La curación no se puede acelerar por tu santa voluntad. Es lo que hay. Las auxiliares sí entran muchas veces en la habitación, traen alimentos (quizá llamarlo comida sea un exceso) cuatro o cinco veces al día. Una exageración. Parece un método para tenerte entretenido, alerta, pendiente, un estímulo psicológico contra la soledad de los pacientes, para que puedan sentir que detrás existe toda una organización ocupándose de ellos, lo que por otra parte es cierto. Pero al hospedado le parece una exageración y un desperdicio: desayuno, almuerzo, merienda, cena y resopón. Es la mísma táctica de los aviones antes del low cost, hacer olvidar al pasajero los terrores del vuelo a fuerza de atenciones constantes. Se crea así una rutina y te acomodas a ella. Hace el día más llevadero, es verdad. El verdadero reloj lo marcan la secuencias de las cinco comidas (llamémoslas así), las horas del hospital se fijan en función de las veces, siempre las mismas, en las que se abren las puertas de la habitación. Siempre igual y en igual momento: el enfermero a las siete que te pone el suero, luego llega el desayuno, después te hacen la cama o te dejan las sábanas para que te la hagas tú, a voluntad, más tarde por fin llega el médico (¿debo añadir también la médica?) y es el momento más determinante de la jornada, a continuación la limpieza de la estancia, justo antes del almuerzo y a poca distancia, después, la merienda, la tarde es mucho más tranquila, es posible que vuelva el enfermero con las novedades de la medicación, todo se va deteniendo, llega la cena y justo antes de la medianoche ofrecen un zumo o un yogur o lo que te apetezca. Te vas amoldando a esa cadencia e ignoras el aburrimiento.

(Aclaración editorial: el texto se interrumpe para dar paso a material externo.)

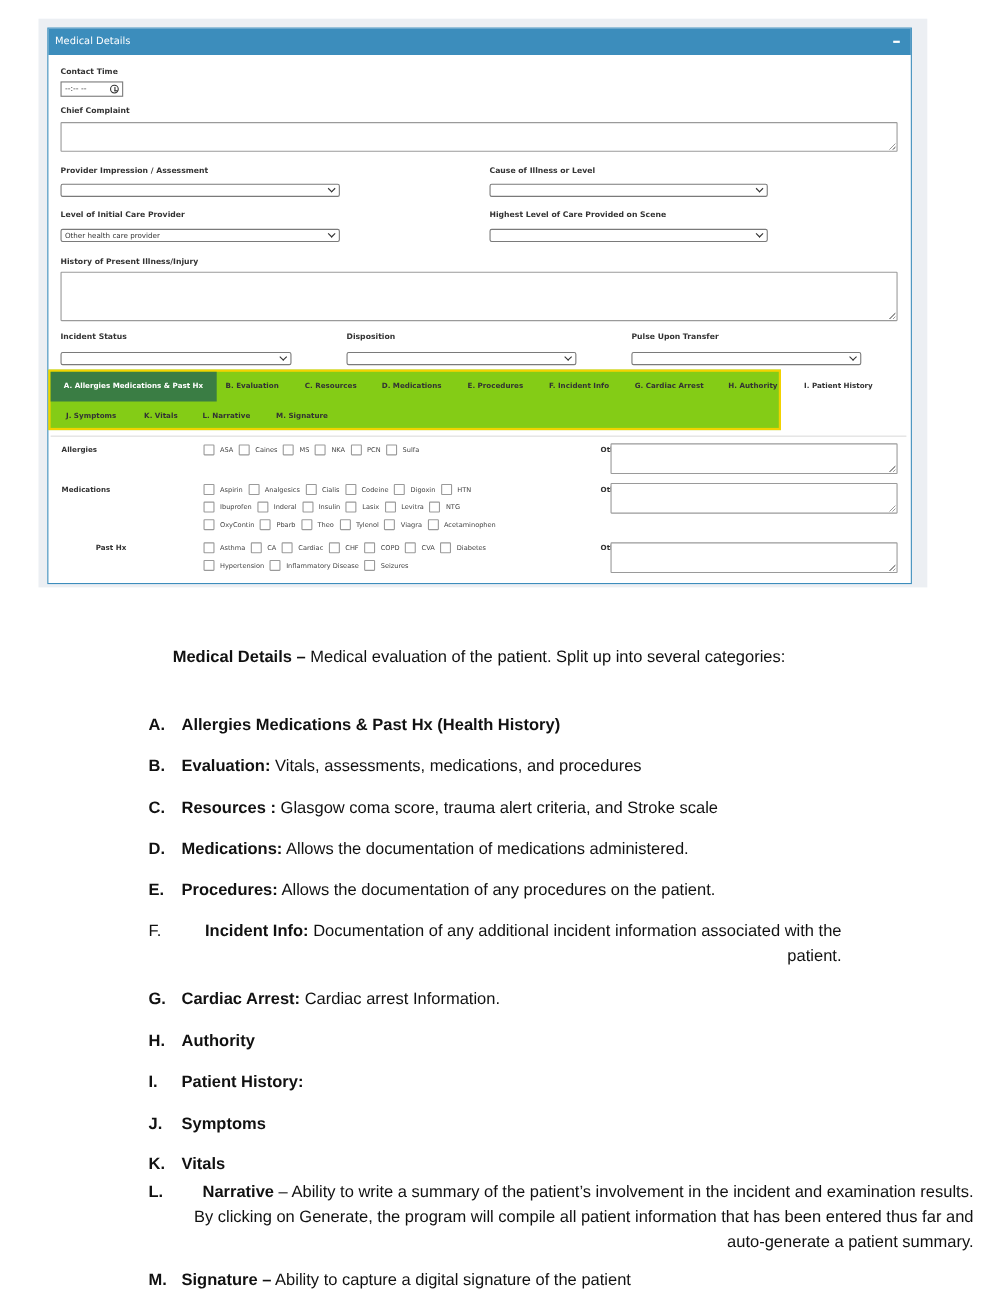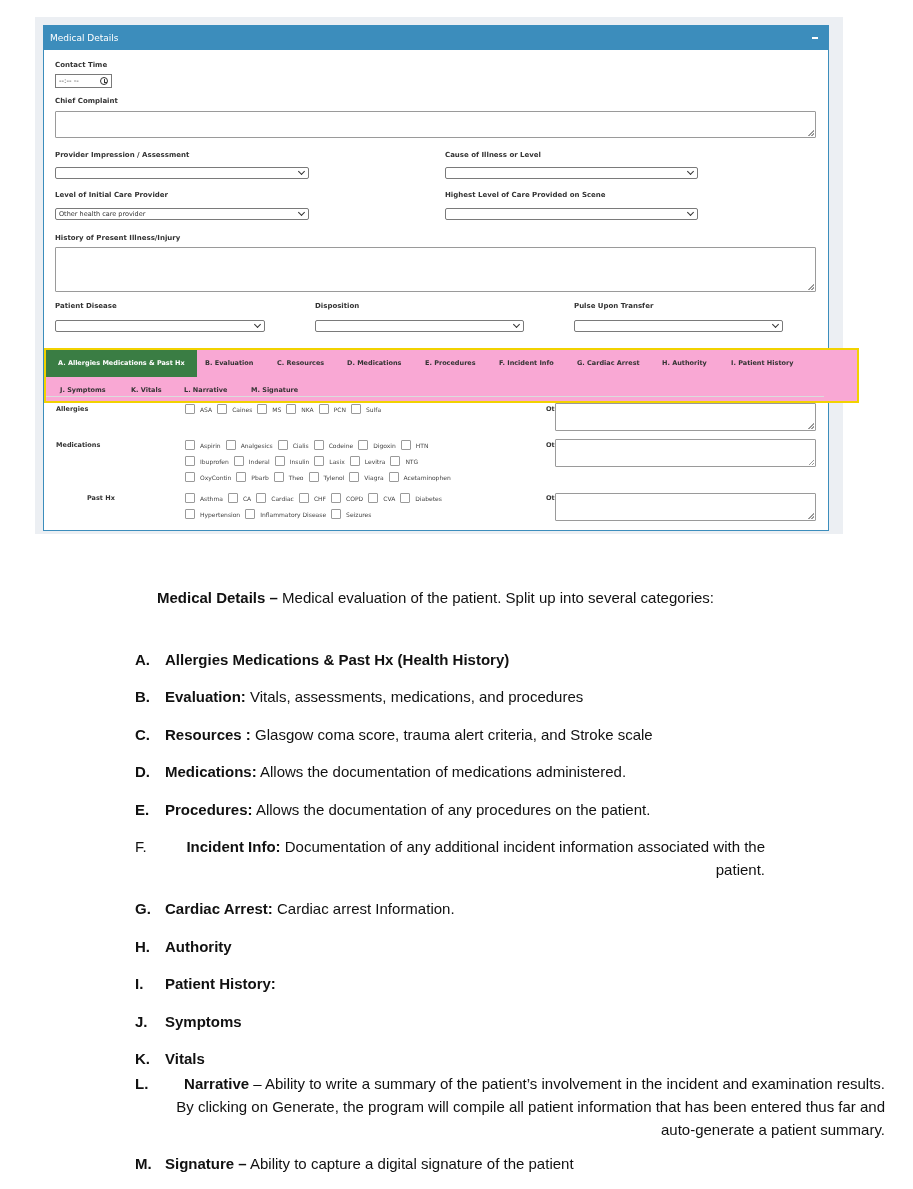"Patient Disease" div.lbl { text: Patient Disease -> Incident Status }
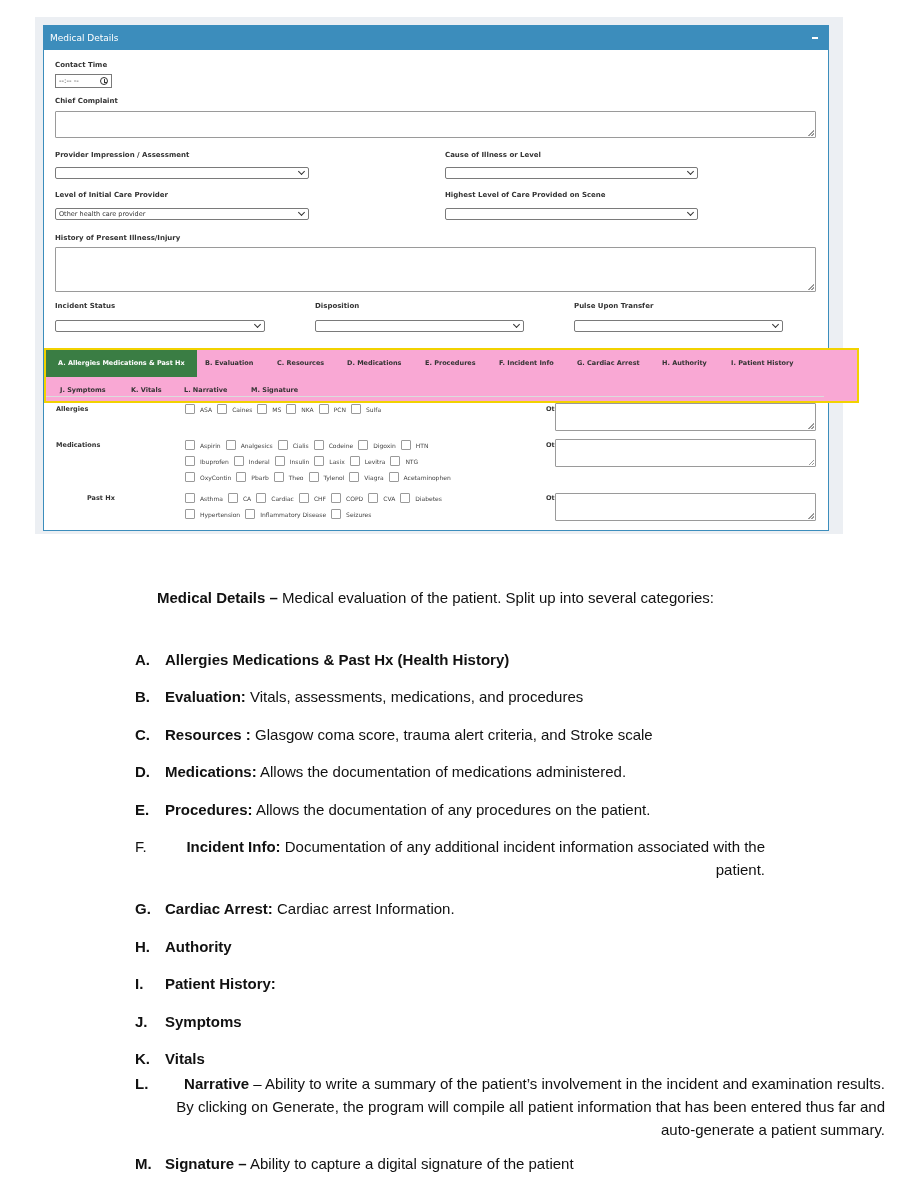"A. Allergies Medications & Past" .tabbar { background: #f9a8d4 -> #84cc16; margin-top: 12px -> none; width: 815px -> 666px }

Si te aburres, en realidad, es señal de que no estás demasiado enfermo. Cuando estás mal de verdad, la fiebre o lo que sea no te permite aflorar la conciencia del hastío. Estás fatal y punto. El tedio es una especie de sensación pequeñoburguesa, frívola, en términos clínicos. Si te aburres es que bien podrías estar fuera del hospital, si lo tuyo no fuera contagioso. Cuando sientes o piensas que no estás bien y que si no se corrige se podría poner peor, el aburrimiento te importa un carajo. Los médicos, los enfermeros, hacen lo que deben, son profesionales. Su trabajo consiste en sacarte del pozo, curarte, no regalarte palmaditas en la espalda, procuran cumplir también con eso, pero carecen de tiempo libre, el bicho se extiende, los pacientes se multiplican. Dar ánimos, es curioso, lo cubren mejor los distintos auxiliares que entran y salen de la habitación con recurrencia, se recrean más en la conversación y las banalidades.

Lo cierto es que si el enfermo cumple, y tiene suerte, si la fortuna le sonríe, lo que desgraciadamente no le ha pasado a los ochocientos fallecidos en la Comunitat o a los centenares de enfermos que acabaron en la UCI, la fortuna no llega a todos, pero para los dos mil curados valencianos hasta la fecha, llega un día en que el método funciona, el sistema del hospital da resultado. Acierta. Y de repente en una visita sobrevenida a media tarde te lo dicen sin muchos rodeos: estás curado. Ya puedes irte a tu casa.